We scrub, we sanitize and we disinfect almost everything that touches kids these days, but we may just be neglecting an inconspicuous culprit of filth: car seats.
According to a recent study conducted by car seat manufacturer Maxi-Cosi, of the 506 parents polled, over half wash their car seats just a few times a year. With 85 percent of these parents allowing their kids to eat while strapped in, it doesn't seem surprising that 36 percent of them would find three or more different food groups crammed in the tiny crevices of their seats. (Fun fact: Fish-shaped crackers are the most common snack found in car seats, according to the survey.)
If you're still not convinced that car seats are worth your precious scrubbing energy, just know this: Scientists at the University of Birmingham found an average of 100 potentially dangerous bacteria and fungi in each square centimeter of the car seats they tested this past July. That's twice as many germs as they found in toilet seats.*
Luckily, HuffPost Parents enlisted the help of Becky Rapinchuk, the meticulous "homekeeping expert" behind Clean Mama, to explain how to avoid letting our car seats turn into oversized petri dishes.
"Car seats are really only cleaned when necessary -- usually a spill or getting sick in the car -- so trying to figure out how to get it apart and cleaned properly can be confusing," she said. "With all the holes, loops and attachments, it's next to impossible to get the cover removed, let alone figure out how to put it back together."
Rapinchuk said that she often gets asked about how to clean a car seat, so she knows the drill.
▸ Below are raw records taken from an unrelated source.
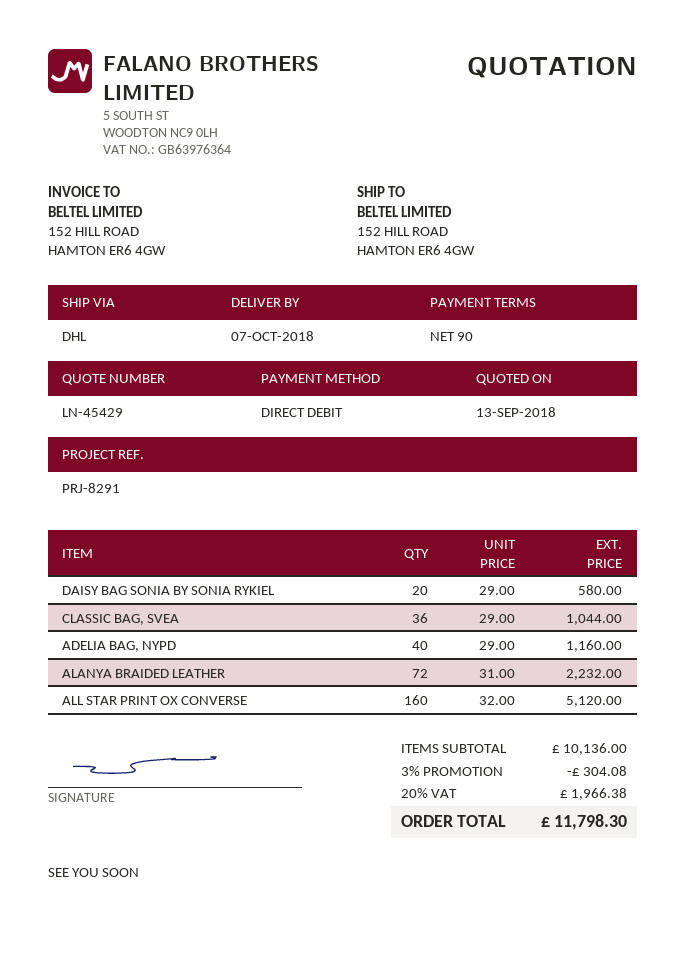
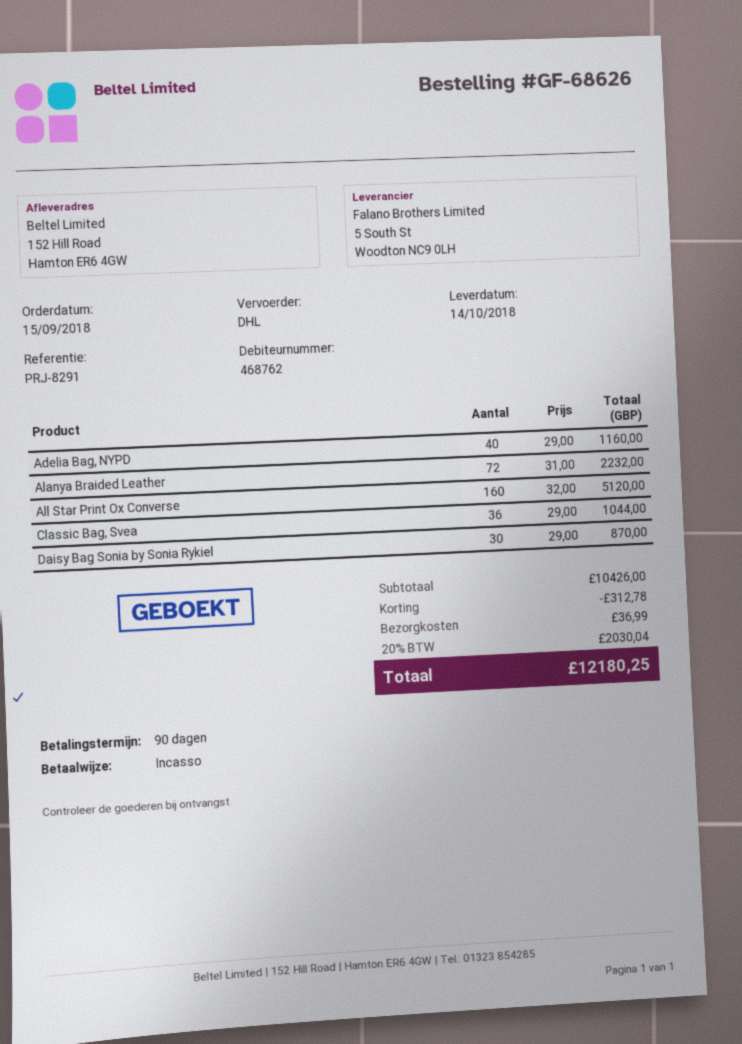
delivery date: 2018-10-07 -> 2018-10-14
DAISY BAG SONIA BY SONIA RYKIEL: 20 x 29.00 = 580.00 -> 30 x 29.00 = 870.00
subtotal: 10136.00 -> 10426.00
discount: 304.08 -> 312.78
shipping: none -> 36.99
tax: 20% = 1966.38 -> 20% = 2030.04
total: 11798.30 -> 12180.25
Her first tip is to read the manufacturer's recommendations before cleaning and make sure that you don't need to use your car seat for 12 to 24 hours (so it has time to fully dry).
Then, follow the rest of Rapinchuk's instructions:
1. Remove the car seat from the car.
2. Take a picture of it with your phone, so that you can see where all of the straps and accessories go. This will make it easier to put back together once it's clean.
3. Vacuum the car seat's crevices.
4. Remove the car seat's cover from the form.
5. Place the cover in the washing machine on "cold" and "gentle" with a mild detergent -- no fabric softener.
6. Once it's washed, place the cover over a chair or your dryer to allow it to air dry completely before putting back on the car seat form.
7. Refer to your picture to help put everything back together.
That's it! Got anymore tips for cleaning car seats? Share them in the comments.
*It's worth noting that researchers have found that some exposure to germs is actually good for kids, a theory known as "hygiene hypothesis."